Naseem Mohamed Siraj, 35, filed a lawsuit in federal court last week accusing Tahira Juma, a Boston University medical student, and her husband, Saleem Alkhaburi, an engineer, of "engaging in human trafficking and modern day slavery."
Siraj accuses the couple, who emigrated from Oman, of paying her a total of $1,250 for working 14 hours a day for 15 months, of allowing their children to physically and verbally abuse her, and of refusing to return her passport or allow her out of their home alone.
At the family's Coolidge Corner home yesterday in a high-rise apartment building on Marion Street, Juma said, "I deny everything.

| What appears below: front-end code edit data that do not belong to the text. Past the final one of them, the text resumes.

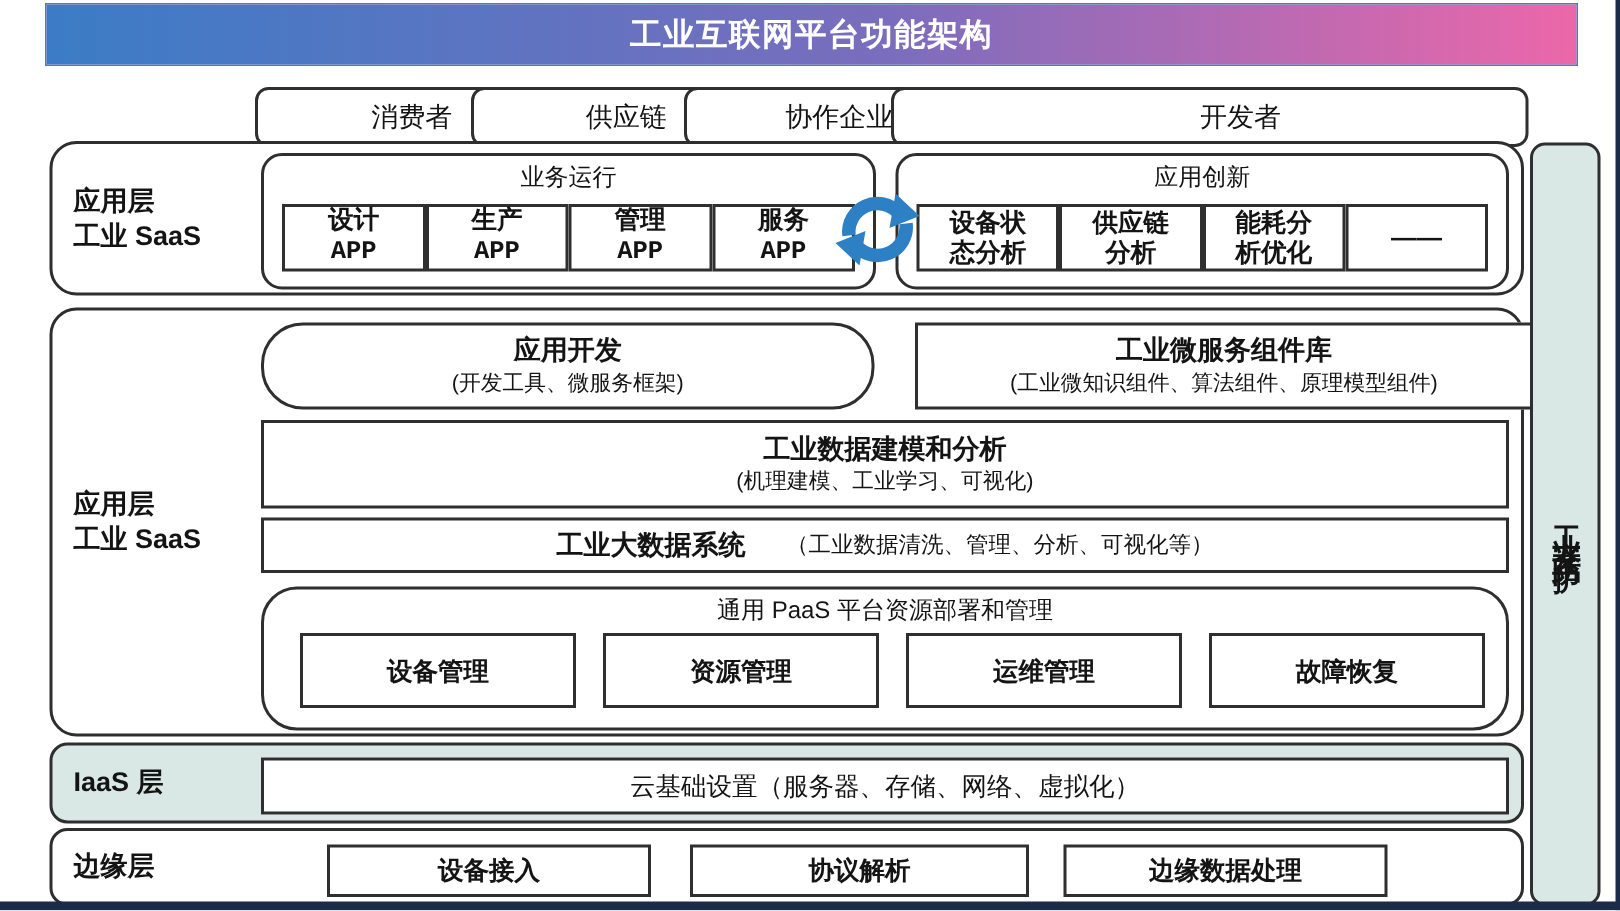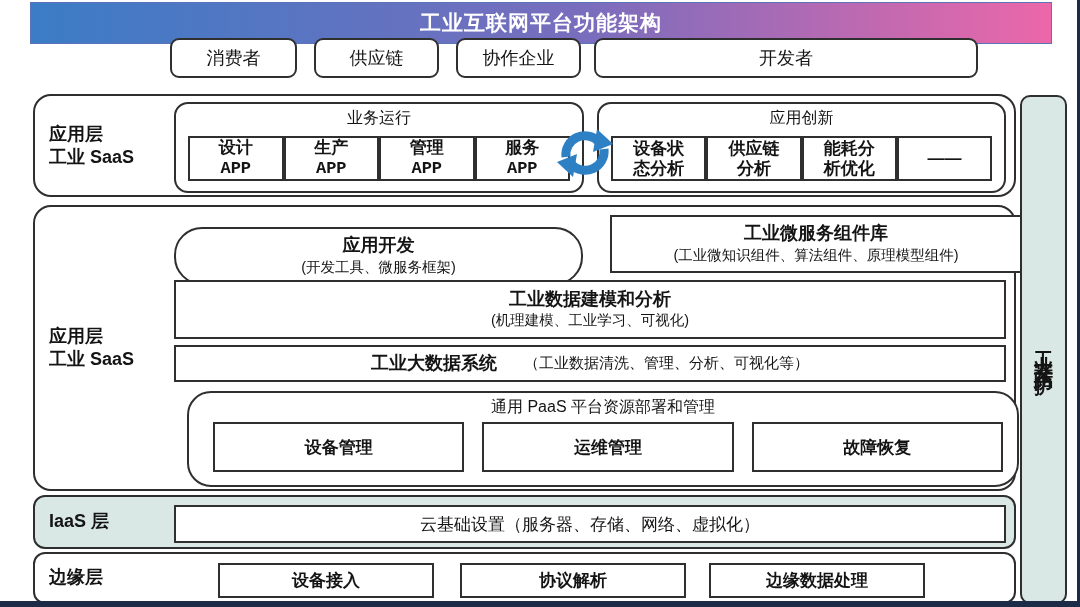--- a/index.html
+++ b/index.html
@@ -6,22 +6,22 @@
   .canvas{position:relative;width:1080px;height:607px;background:#fff;overflow:hidden;
           font-family:"Liberation Sans",sans-serif;color:#141414;}
 
   
   .banner{position:absolute;left:30px;top:2px;width:1020px;height:40px;
           background:linear-gradient(90deg,#3b7cc6 0%,#7a6dbd 55%,#ec67a9 100%);
           border:1px solid #5b74b8;display:flex;align-items:center;justify-content:center;}
   .banner span{color:#fff;font-weight:bold;font-size:21px;letter-spacing:1px;}
 
   
-  .sbox{position:absolute;top:38px;height:36px;border:2px solid #2f2f2f;border-radius:9px;
-        background:#fff;display:flex;align-items:center;justify-content:center;font-size:18px;}
+  .sbox{position:absolute;top:58px;height:36px;border:2px solid #2f2f2f;border-radius:9px;
+        background:#fff;display:flex;align-items:center;justify-content:center;font-size:18px;padding-left:41px;}
   .s0{left:170px;width:123px}.s1{left:314px;width:121px}.s2{left:456px;width:121px}.s3{left:594px;width:380px}
 
   
   .outer{position:absolute;left:33px;width:979px;border:2px solid #2e2e2e;border-radius:18px;background:#fff;}
   .sec1{top:94px;height:99px;}
   .sec2{top:205px;height:282px;}
   .iaas{top:495px;height:50px;background:#d9e8e4;border-radius:12px;}
   .edge{top:552px;height:48px;border-radius:12px;}
 
   .seclabel{position:absolute;left:14px;font-weight:bold;font-size:18px;line-height:1.3;}
@@ -38,26 +38,26 @@
   .biz{left:139px;top:6px;width:406px;height:87px;font-family:Liberation Mono, monospace;}
   .innov{left:562px;top:6px;width:405px;height:87px;}
 
   .syncicon{position:absolute;left:551px;top:121px;width:68px;height:64px;z-index:5;}
 
   
   .bigbox{position:absolute;border:2px solid #2f2f2f;background:#fff;display:flex;flex-direction:column;
           align-items:center;justify-content:center;text-align:center;}
   .bigbox .t{font-weight:bold;font-size:18px;line-height:1.2;}
   .bigbox .s{font-size:14.5px;margin-top:1px;}
-  .appdev{left:139px;top:20px;width:405px;height:54px;border-radius:28px;}
+  .appdev{left:139px;top:8px;width:405px;height:54px;border-radius:28px;}
   .micro{left:575px;top:8px;width:408px;height:54px;}
   .modeling{left:139px;top:73px;width:828px;height:55px;}
   .bigdata{left:139px;top:138px;width:828px;height:33px;flex-direction:row;gap:20px;}
   .bigdata .s{margin:0 0 0 7px;font-size:15px;}
-  .paasgroup{left:152px;top:184px;width:828px;height:92px;border:2px solid #2f2f2f;border-radius:24px;
+  .paasgroup{left:139px;top:184px;width:828px;height:92px;border:2px solid #2f2f2f;border-radius:24px;
              background:#fff;position:absolute;}
   .paasrow{position:absolute;left:14px;right:14px;top:29px;bottom:13px;display:flex;gap:18px;padding-left:10px;}
   .paasbox{flex:1;border:2px solid #2f2f2f;background:#fff;display:flex;align-items:center;
            justify-content:center;font-weight:bold;font-size:17px;}
 
   
   .iaasbox{position:absolute;left:139px;top:8px;width:828px;height:34px;border:2px solid #2f2f2f;
            background:#fff;display:flex;align-items:center;justify-content:center;font-size:17px;}
 
   
@@ -184,20 +184,23 @@
       <span class="s">（工业数据清洗、管理、分析、可视化等）</span>
     </div>
 
     <div class="paasgroup">
       <div class="gtitle">通用 PaaS 平台资源部署和管理</div>
       <div class="paasrow">
         <div class="paasbox">
             <span>设备管理</span>
           </div>
         <div class="paasbox">
+            <span>资源管理</span>
+          </div>
+        <div class="paasbox">
             <span>运维管理</span>
           </div>
         <div class="paasbox">
             <span>故障恢复</span>
           </div>
       </div>
     </div>
   </div>
 
   <div class="outer iaas">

That's it."
Siraj is seeking $250,000 in punitive damages and $150,000 in back pay, along with legal fees. Her lawyer, Damon P. Hart, could not be reached for comment yesterday.
After escaping earlier this year through a "chance encounter with a compassionate and concerned neighbor," Siraj now lives in a shelter, according to the suit. Siraj first worked for the couple in Oman, which has a substantial population of Indian laborers. The couple told her that she had no choice but to move with them to the United States because they would not give her any money to return to India, the lawsuit alleges.
Siraj reluctantly agreed to come here and was given a contract to spend 40 hours a week caring for one of the couple's children for $920 per month, the lawsuit says. The contract stated that Siraj would be given two days off each week, earn overtime for additional work, be paid at least once a month, and receive free airfare, according to the lawsuit.
After arriving in January 2003, she was forced to care for three to four children, as well as shop, cook, do laundry, and clean the home -- without a day off for six months, the suit says.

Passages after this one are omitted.